Six essays on sustainability and stewardship appear in this edition. One of America's most important cultural critics, Wendell Berry, urges that people learn once more to care for their local communities, and so begin a healing that might spread over our entire nation and beyond. Provocative, intimate, and thoughtful, Another Turn of the Crank reaches to the heart of Berry's concern and vision for the future, for America, and for the world. (Ingram)
CHANGING WORKS: Visions of a Lost Agriculture
by Douglas A. Harper

"Changing works" refers to the common practice of farm neighbors exchanging and combining their labor to do large jobs such as threshing and haying. In the United States, this tradition had died by the mid-20th century owing to technological advances in farm machinery and other factors. Here, Harper (sociology, Duquesne Univ.) documents the resulting social, economic, and environmental changes via interviews with a number of dairy farmers from upstate New York. He focuses on life in the Northeast, especially New York state, with discussions of farm machinery and the switch from horses to tractors, harvesting, dairying, gender roles in farming, and, of course, changing works.

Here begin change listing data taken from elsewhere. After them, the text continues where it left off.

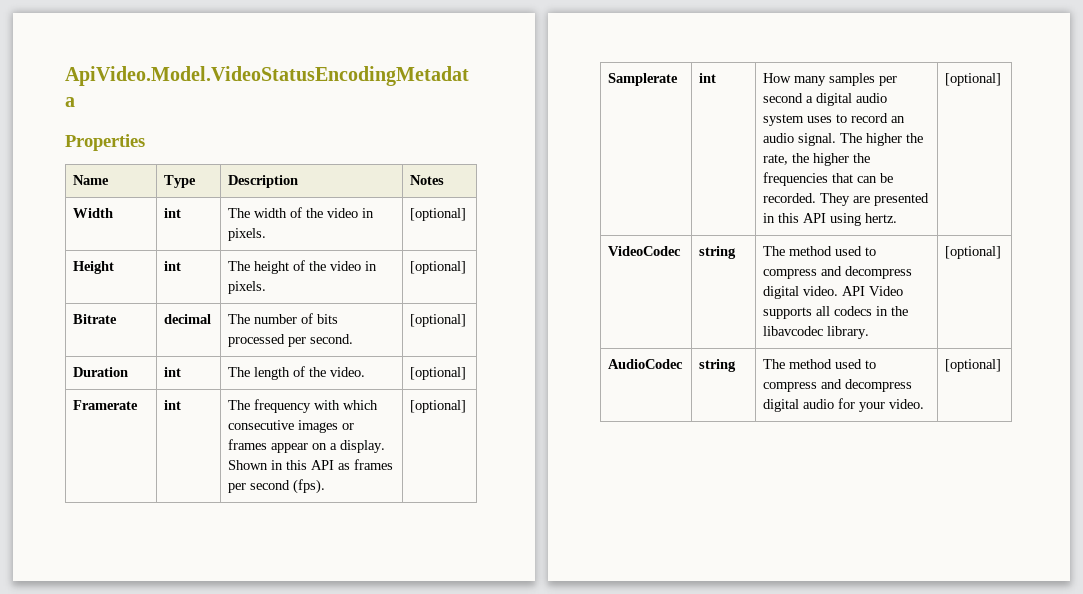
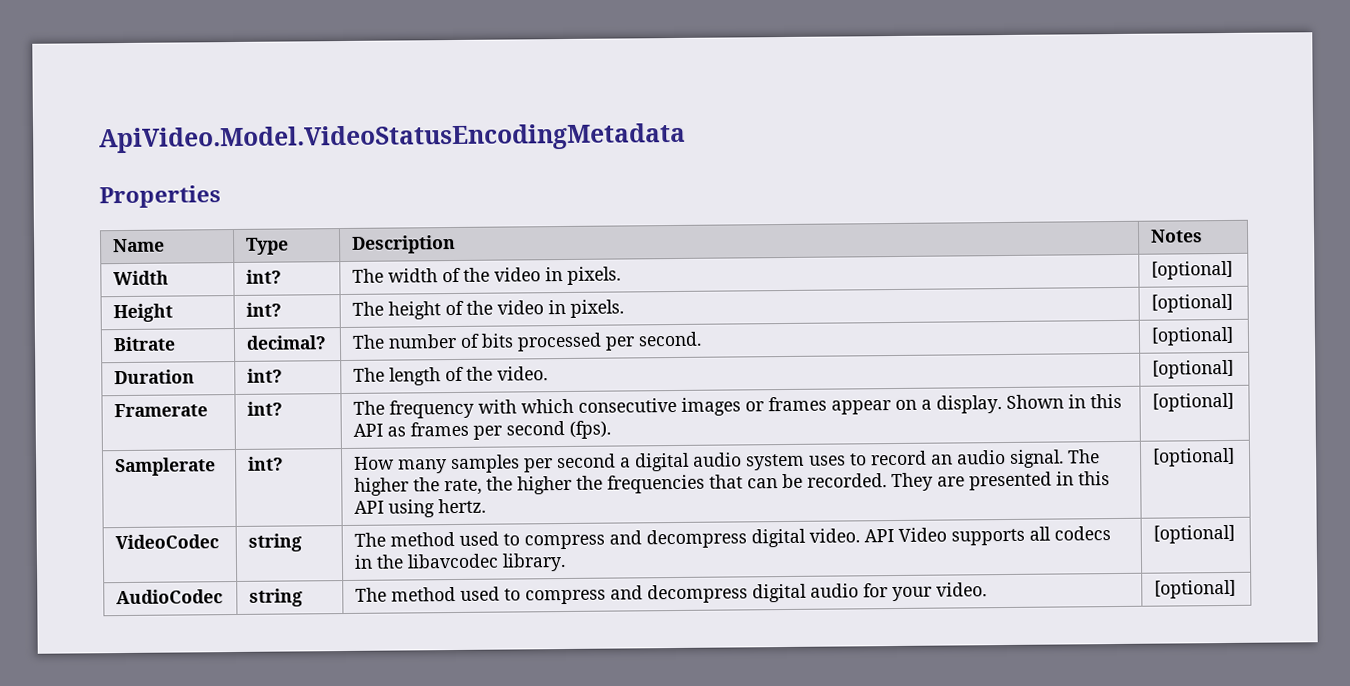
[164,208,182,218] int -> [246,269,283,284] int?
[164,261,182,271] int -> [246,302,283,317] int?
[164,314,212,324] decimal -> [246,335,328,350] decimal?
[164,367,182,377] int -> [247,368,284,383] int?
[164,400,182,410] int -> [247,401,284,416] int?
[699,73,717,83] int -> [248,456,285,471] int?

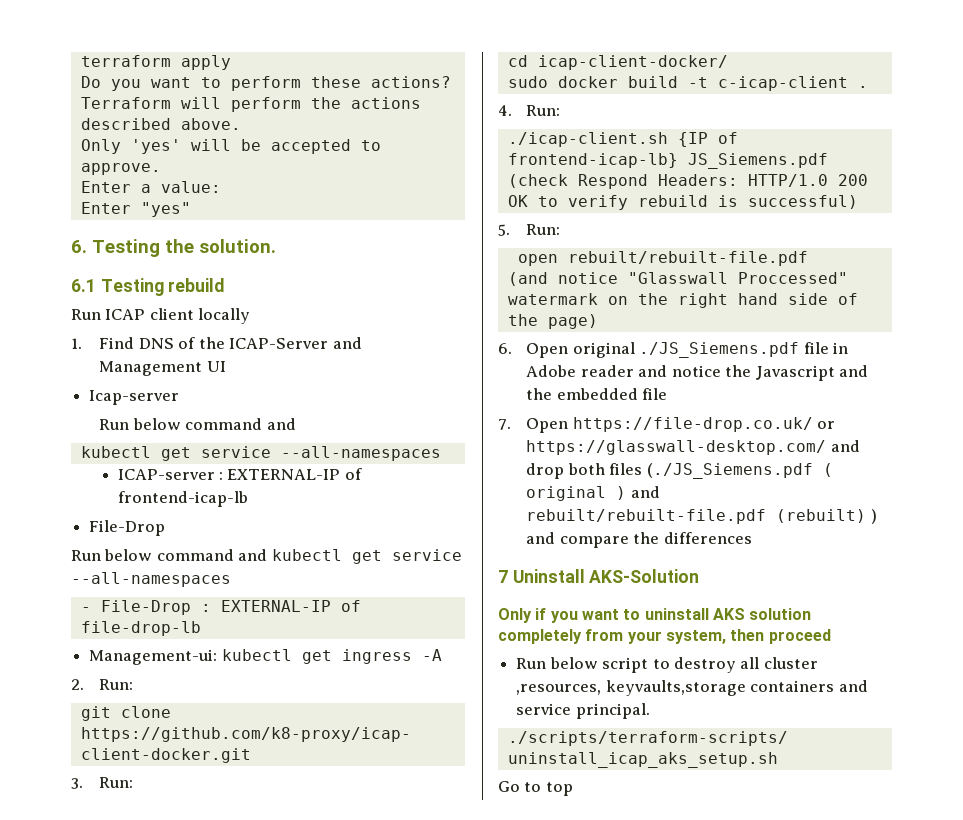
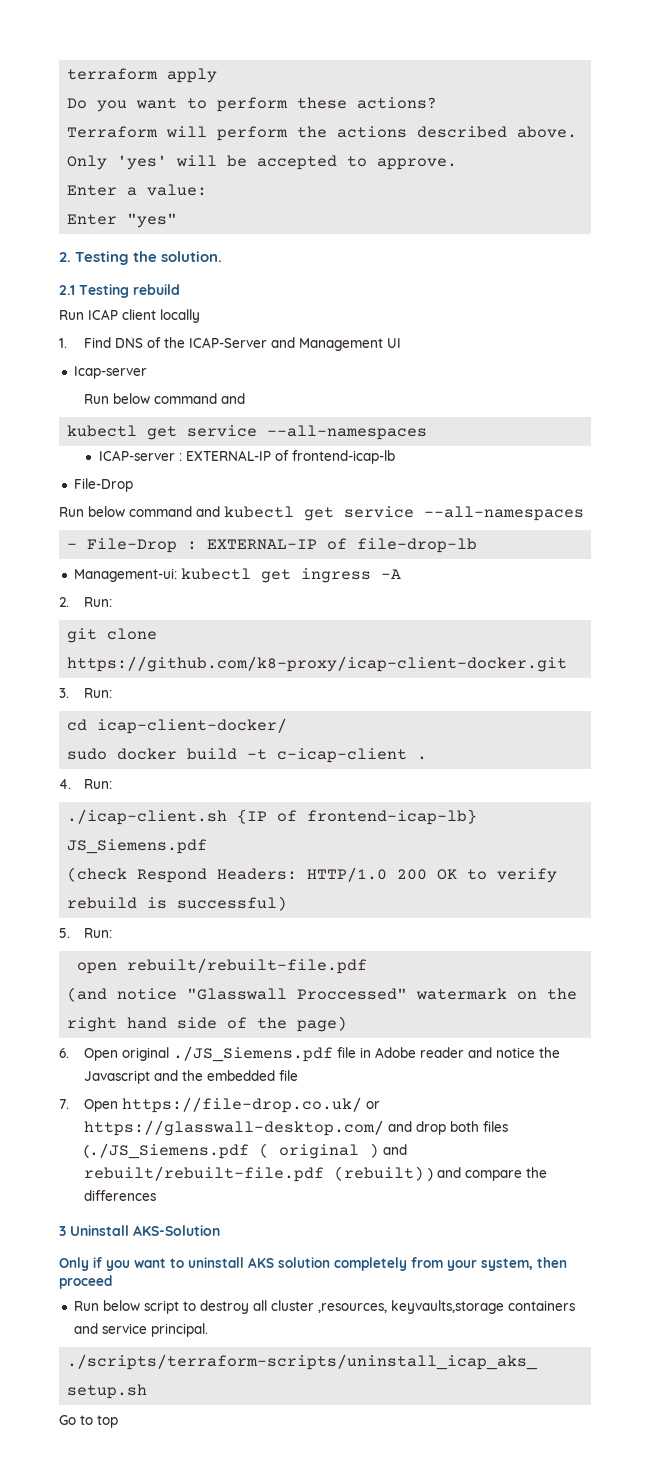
[71,240,87,253] 6. -> [59,252,71,262] 2.
[71,279,96,292] 6.1 -> [59,285,75,295] 2.1
[498,570,508,583] 7 -> [59,1226,66,1236] 3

Also discussed are old (mid-century) photographs of typical farm work, nearly 100 of which are reproduced here, along with numerous photographs taken more recently by the author. Harper concludes that while modern technology has greatly reduced the amount of backbreaking human labor required, much has been lost socially and environmentally in the continuing trend toward larger and fewer farms. His engaging, very readable study is highly recommended for rural history and sociology collections in academic and public libraries. (William H. Wiese, Iowa State Univ. Lib.)
COMING HOME TO EAT: The Pleasures and Politics of Local Foods
by Gary Paul Nabhan

Does it matter where our food comes from? Do we, our communities, and the planet do better if we choose food grown by local sources we trust? Exploring these and other questions of dietary and spiritual subsistence, Gary Paul Nabhan's Coming Home to Eat presents a compelling case for eating from our "foodshed."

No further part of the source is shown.